Change listing data
-------------------------

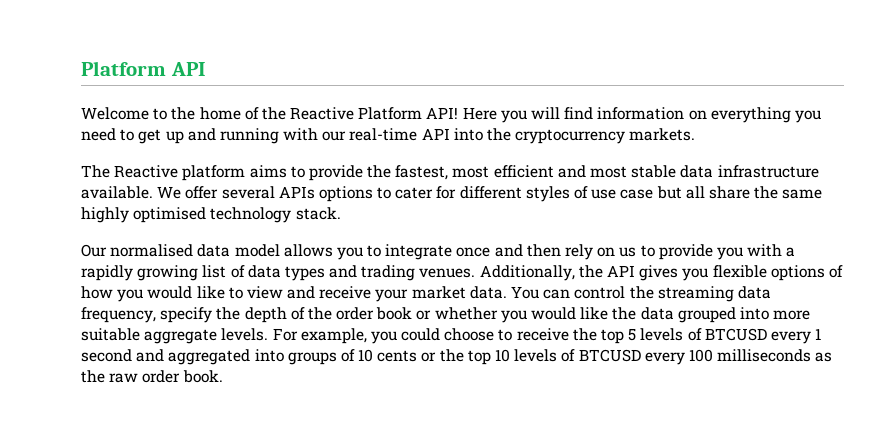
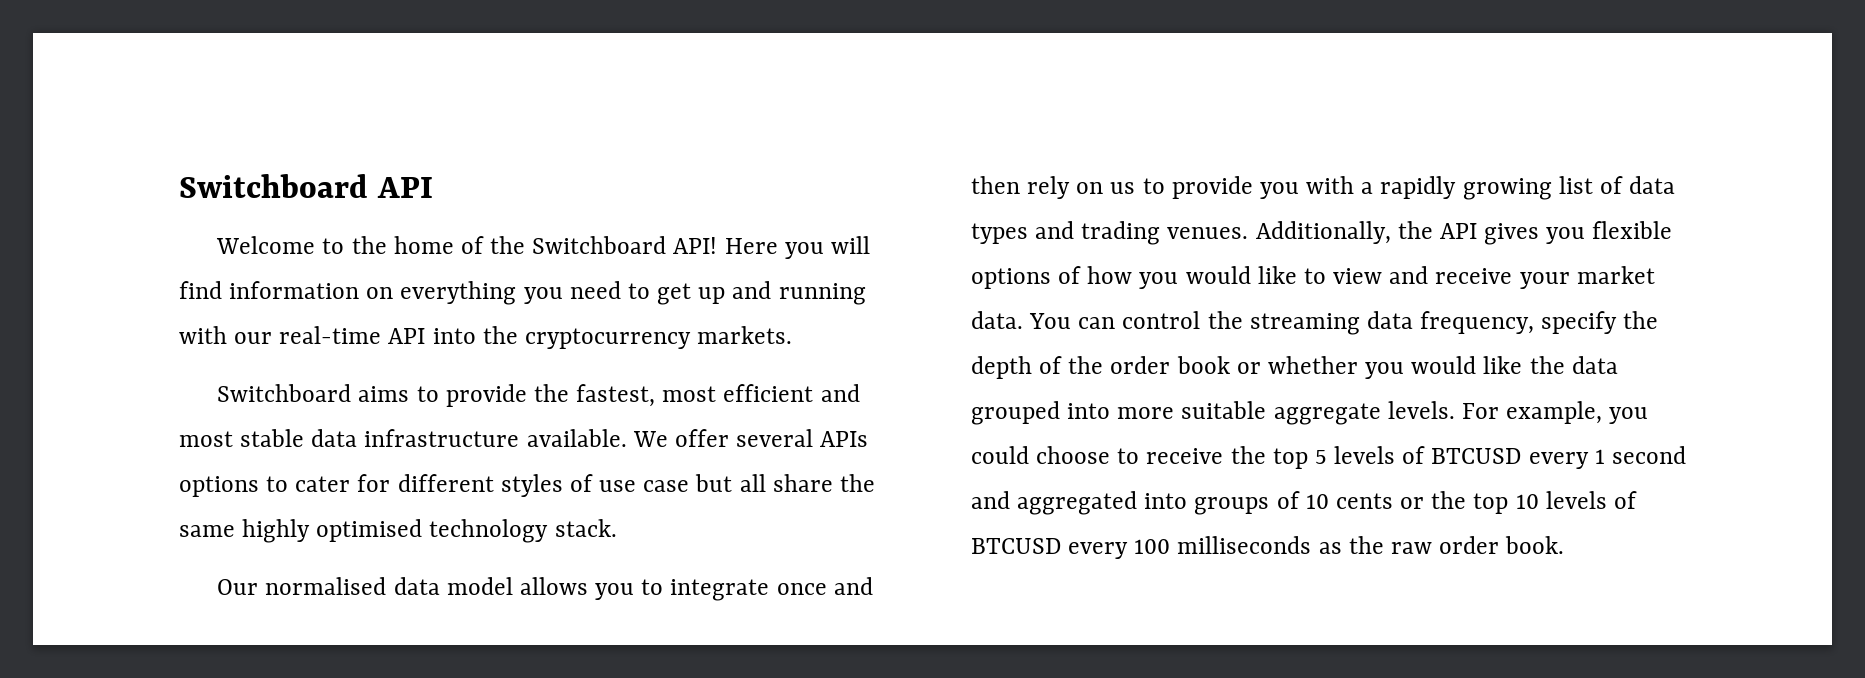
[81,61,166,76] Platform -> [179,174,368,198] Switchboard
[290,107,423,120] Reactive Platform -> [532,236,667,254] Switchboard
[81,165,246,181] The Reactive platform -> [217,384,352,402] Switchboard

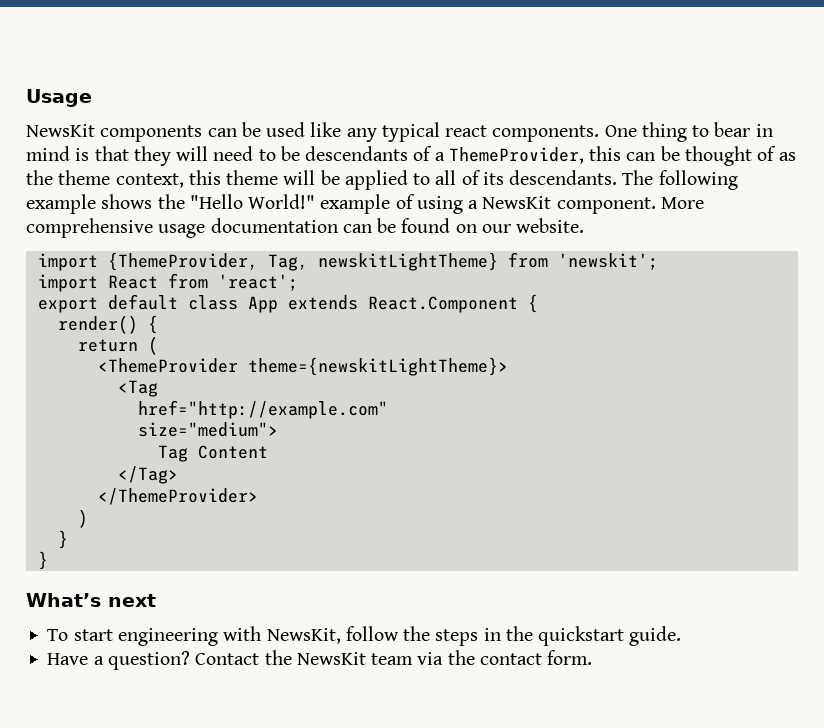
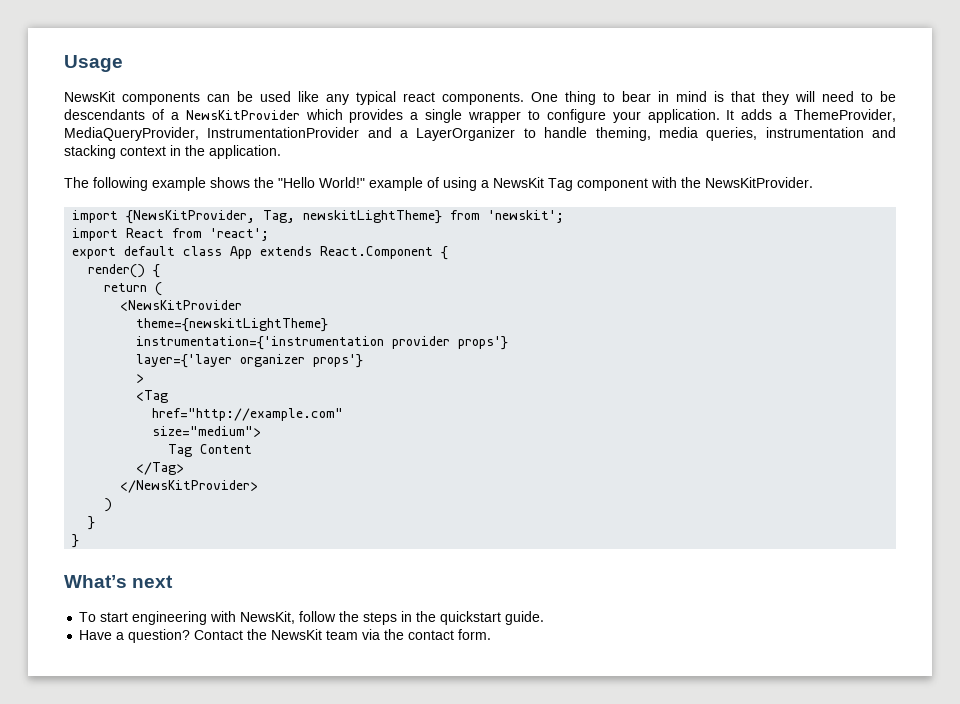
[448,146,796,166] [26,170,618,190] ThemeProvider, this can be thought of as the theme context, this theme will be applied to all of its descendants. -> [185,109,896,123] [64,127,897,141] [64,145,281,159] NewsKitProvider which provides a single wrapper to configure your application. It adds a ThemeProvider, MediaQueryProvider, InstrumentationProvider and a LayerOrganizer to handle theming, media queries, instrumentation and stacking context in the application. //
[556,197,704,214] [26,218,585,238] [37,252,258,271] component. More comprehensive usage documentation can be found on our website. // import {ThemeProvider, -> [548,177,813,191] [72,210,256,224] Tag component with the NewsKitProvider. // import {NewsKitProvider,
[97,357,508,376] <ThemeProvider theme={newskitLightTheme}> -> [120,300,243,311] [136,318,329,332] [136,336,509,350] [136,354,364,368] [136,374,145,383] <NewsKitProvider // theme={newskitLightTheme} // instrumentation={'instrumentation provider props'} // layer={'layer organizer props'} // >
[97,488,258,505] </ThemeProvider> -> [120,480,259,493] </NewsKitProvider>

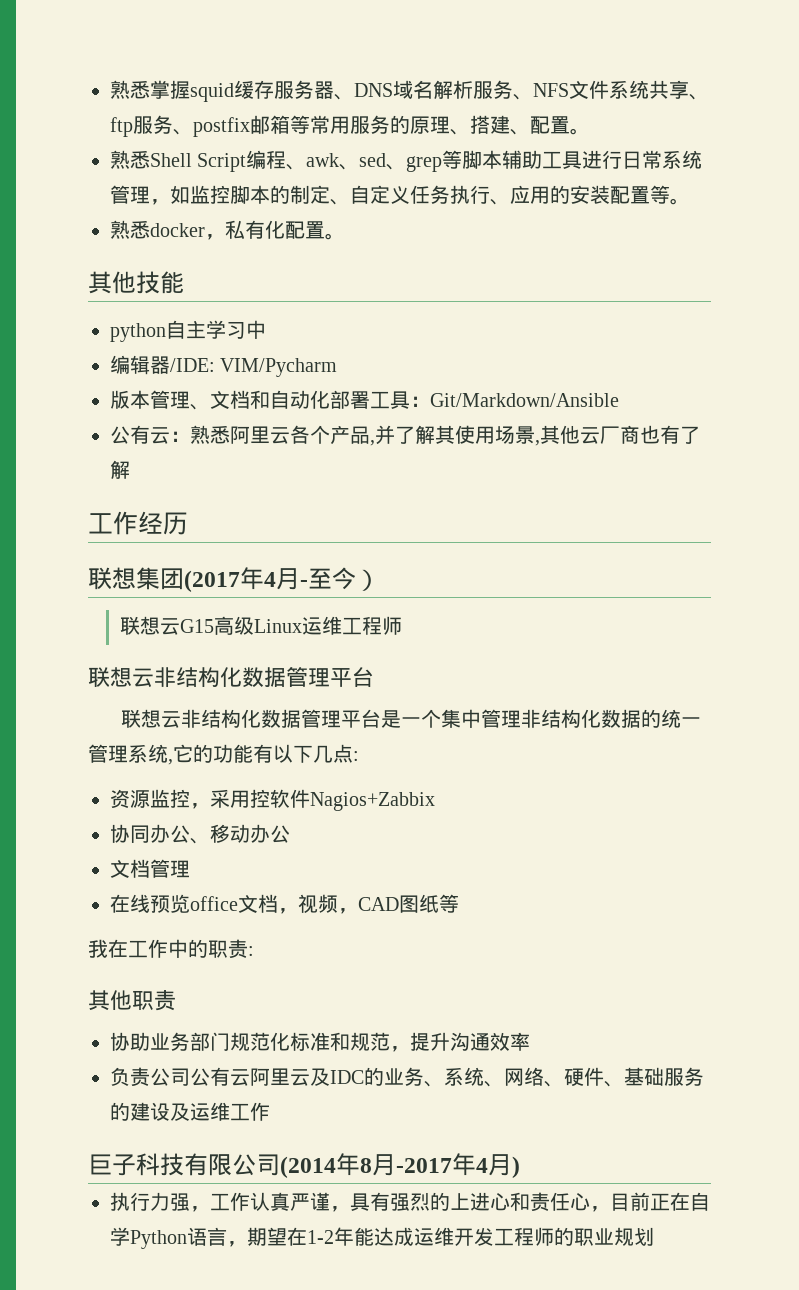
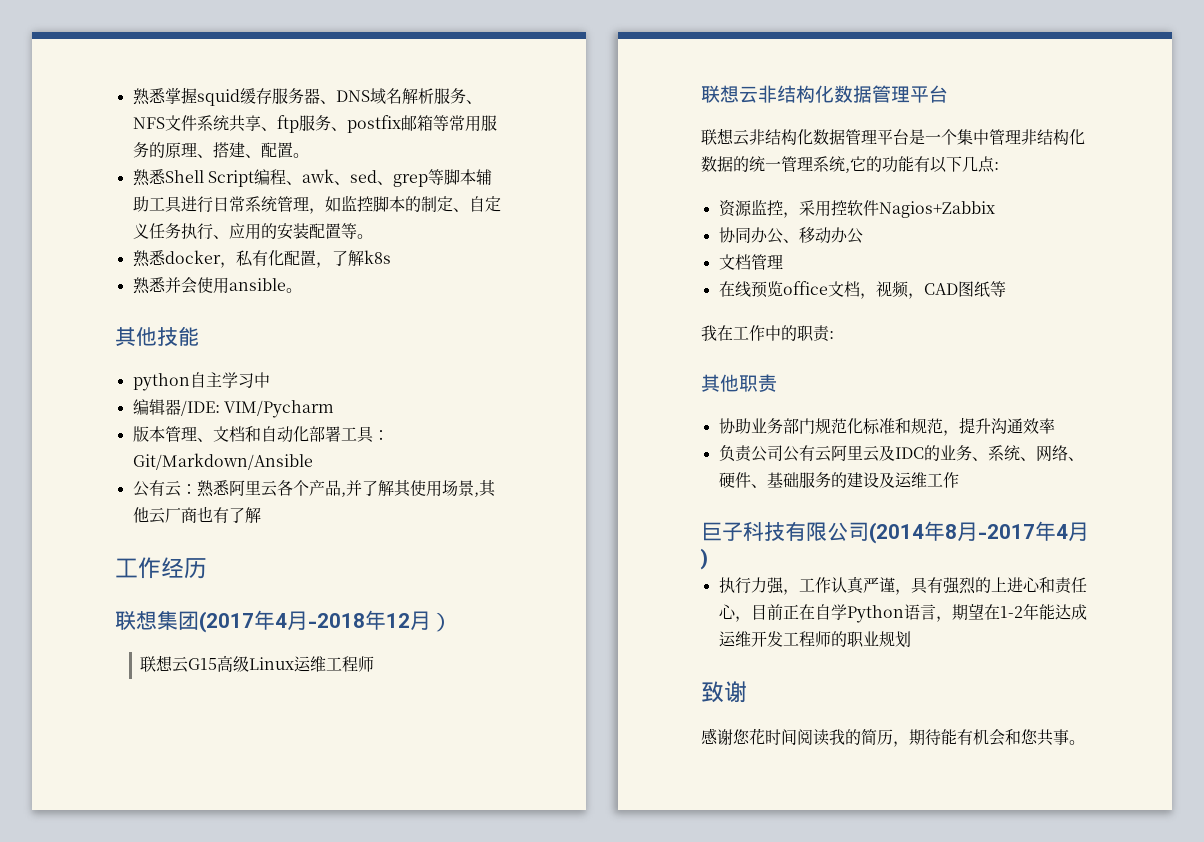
(325, 230) none -> [315,250,391,268] [132,277,286,294] ，了解k8s // 熟悉并会使用ansible
[300,567,356,590] -至今 -> [308,610,431,630] -2018年12月
(654, 1236) none -> [701,681,747,703] [701,728,1085,747] // 致谢 // 感谢您花时间阅读我的简历，期待能有机会和您共事。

-------------------------

Exercise — Output every record above verbatim, excluding images.

Written response —
[81,61,166,76] Platform -> [179,174,368,198] Switchboard
[290,107,423,120] Reactive Platform -> [532,236,667,254] Switchboard
[81,165,246,181] The Reactive platform -> [217,384,352,402] Switchboard

[448,146,796,166] [26,170,618,190] ThemeProvider, this can be thought of as the theme context, this theme will be applied to all of its descendants. -> [185,109,896,123] [64,127,897,141] [64,145,281,159] NewsKitProvider which provides a single wrapper to configure your application. It adds a ThemeProvider, MediaQueryProvider, InstrumentationProvider and a LayerOrganizer to handle theming, media queries, instrumentation and stacking context in the application. //
[556,197,704,214] [26,218,585,238] [37,252,258,271] component. More comprehensive usage documentation can be found on our website. // import {ThemeProvider, -> [548,177,813,191] [72,210,256,224] Tag component with the NewsKitProvider. // import {NewsKitProvider,
[97,357,508,376] <ThemeProvider theme={newskitLightTheme}> -> [120,300,243,311] [136,318,329,332] [136,336,509,350] [136,354,364,368] [136,374,145,383] <NewsKitProvider // theme={newskitLightTheme} // instrumentation={'instrumentation provider props'} // layer={'layer organizer props'} // >
[97,488,258,505] </ThemeProvider> -> [120,480,259,493] </NewsKitProvider>

(325, 230) none -> [315,250,391,268] [132,277,286,294] ，了解k8s // 熟悉并会使用ansible
[300,567,356,590] -至今 -> [308,610,431,630] -2018年12月
(654, 1236) none -> [701,681,747,703] [701,728,1085,747] // 致谢 // 感谢您花时间阅读我的简历，期待能有机会和您共事。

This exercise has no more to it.